Do you ever stare in awe at the sleek shiny horses, the glistening brass, perfect braids, and dazzling white marks at a CCI trot up? Do you ever wonder how they get that way? (LOTS of hard work is the correct answer!) Each Sunday morning we will bring you a little insider info on how the big-time grooms manage an upper level event horse. Feel free to email or comment with specific grooming questions if you have a topic in mind!
Today’s Topic: Get those white legs white!
Some riders are fortunate enough to have horses with solid black or chestnut legs, reducing grooming time and allowing for an extra minute of sleep on show mornings. The rest of us must avoid the snooze button and get to the barn early, to combat the green spots and yellow stains that inevitably occur the day of a special occasion.
So how can you make those white legs sparkle?
It starts with regular attention. Wash legs weekly to remove everyday dirt and stains. You may use your favorite whitening shampoo, but I find that regular dish soap works just as well. Save your Quic Silver for show baths! Pink skin beneath the white hair is often sensitive, so take care to rinse thoroughly and avoid rough scrubbing if irritation occurs.

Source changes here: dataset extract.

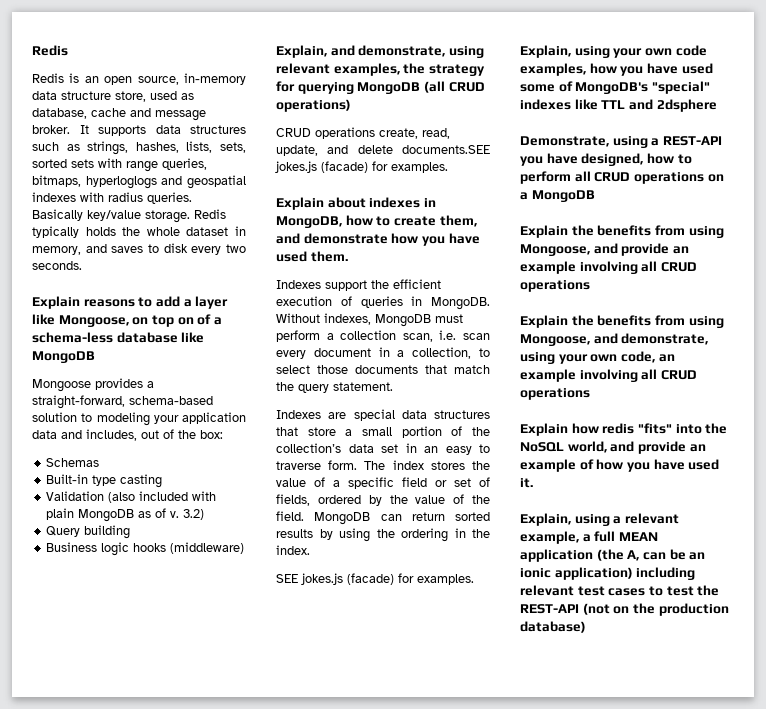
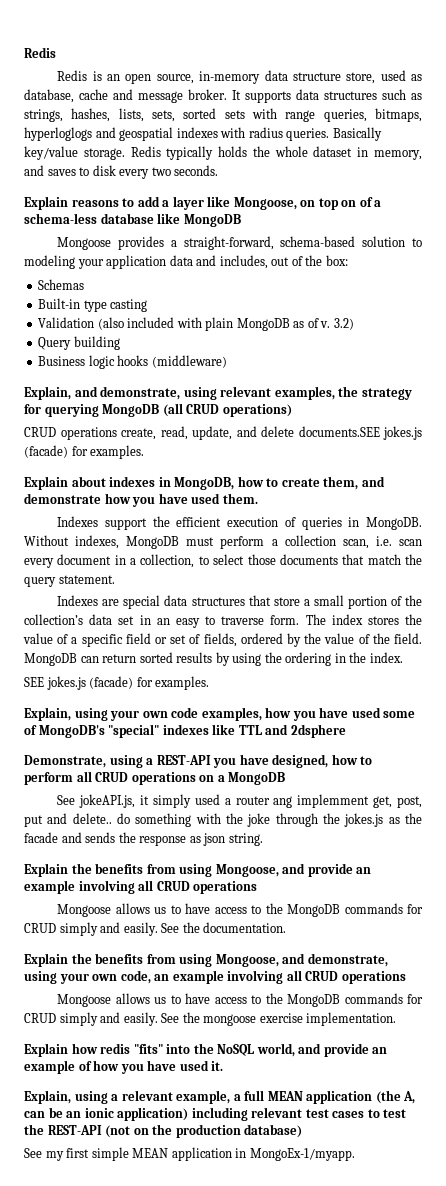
(595, 196) none -> [57,794,423,808] [24,813,422,827] [24,832,263,846] // See jokeAPI.js, it simply used a router ang implemment get, post, put and delete.. do something with the joke through the jokes.js as the facade and sends the response as json string.
(590, 286) none -> [57,903,423,917] [24,922,287,936] // Mongoose allows us to have access to the MongoDB commands for CRUD simply and easily. See the documentation.
(590, 394) none -> [57,993,423,1007] [24,1012,397,1026] // Mongoose allows us to have access to the MongoDB commands for CRUD simply and easily. See the mongoose exercise implementation.
(586, 627) none -> [24,1147,355,1161] // See my first simple MEAN application in MongoEx-1/myapp.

For your pre-show bath, slather on the Quic Silver (or purple-product of your choice) and let it sit while you wash the rest of the body, or about ten minutes. Rinse well. Apply Showsheen to the leg markings to resist any overnight discoloring. For one-day events, or when cross-country is imminent, I avoid the Showsheen step– it could cause boots to slip down.
The morning of the event, give those whites another quick scrub with Quic Silver. Use full-strength on dry hair for soiled spots. Rinse and rub the legs dry with a towel. For a final whitening effect, puff and pat on a little cornstarch on the socks. This works especially well to camouflage any “hind leg gunk” on the cannons. **Be sure to use cornSTARCH, not cornMEAL, as one friend of mine tried to do…but it was pretty funny! Baby powder, talc, and GoldBond also work too.
In some disciplines (hunter/jumper, breed shows) it is very common to shave white legs with clippers. This makes them very easy to keep clean, but can turn them pink and irritate skin (clip at least 7 days before competing). I generally avoid clipping legs altogether— event horses need hair for protection from bangs and nicks on xc. It also greatly increases the risk of boot rubs…a bright white sock doesn’t look good anymore when the leg is painful and swollen! If you *do* choose to clip lower legs, use polos or fleece-lined boots during exercise for 7-10 days to be sure enough hair grows back, before you use standard Woof or Nunn Finer boots.
Nothing looks quite as sharp as a glistening white sock contrasted with dark hoof oil. Anyone who’s had a white-legged horse knows how hard it is to achieve that sparkle, and your effort will surely be noticed!